EXERCISE DIRECTIONS
From the records below, work out how many lines contain "Hoodie". Reply with that number alone.

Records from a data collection
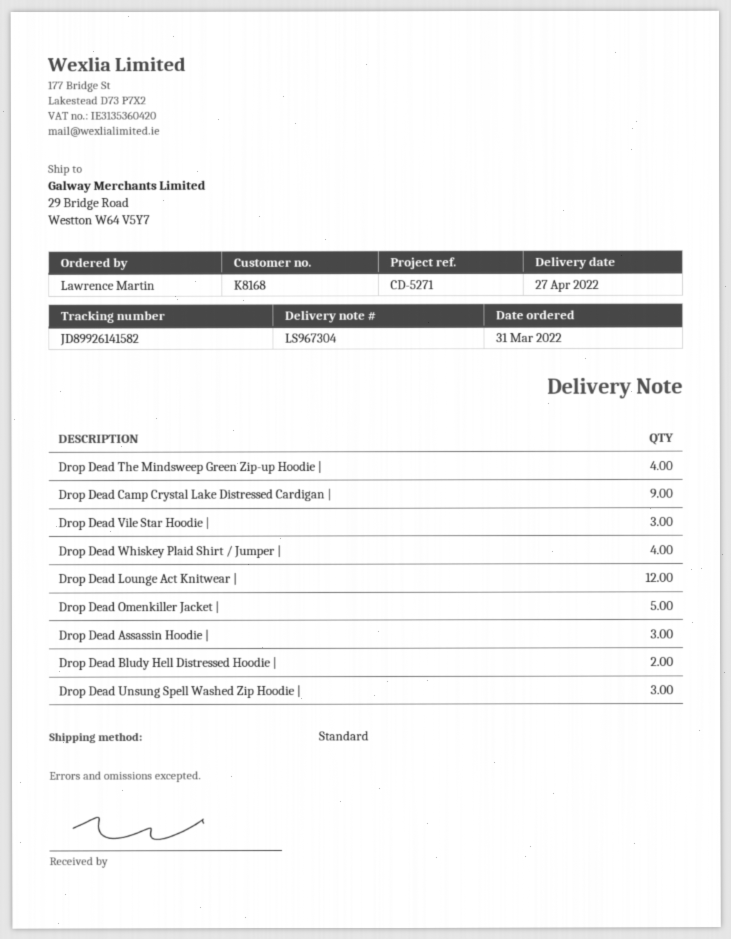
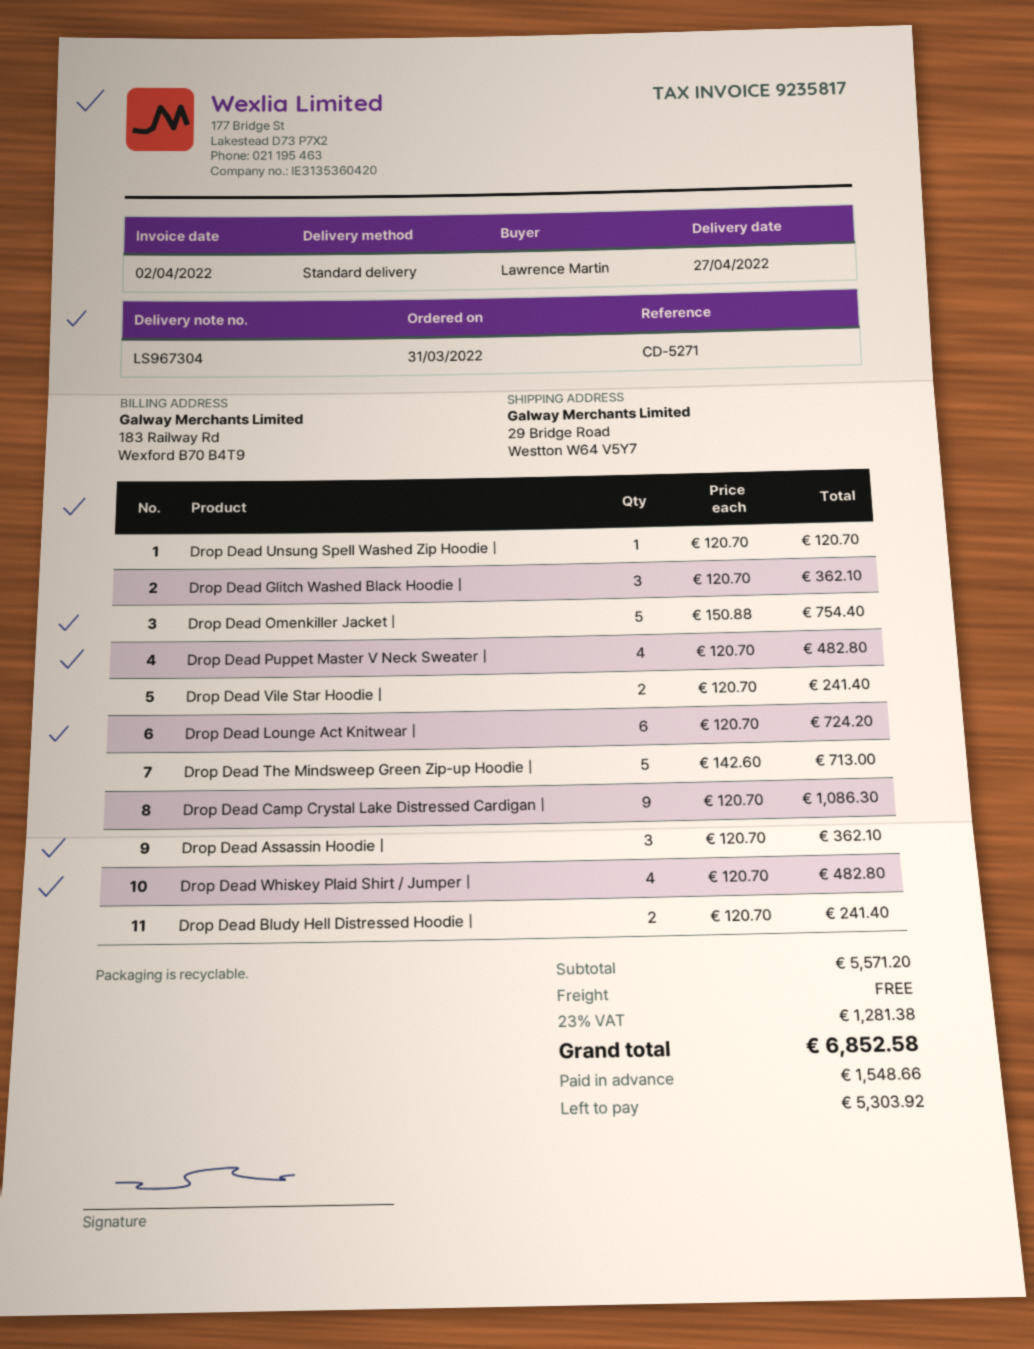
Drop Dead The Mindsweep Green Zip-up Hoodie |: 4 -> 5
Drop Dead Vile Star Hoodie |: 3 -> 2
Drop Dead Lounge Act Knitwear |: 12 -> 6
Drop Dead Unsung Spell Washed Zip Hoodie |: 3 -> 1
Drop Dead Glitch Washed Black Hoodie |: none -> 3
Drop Dead Puppet Master V Neck Sweater |: none -> 4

TASK OUTPUT
4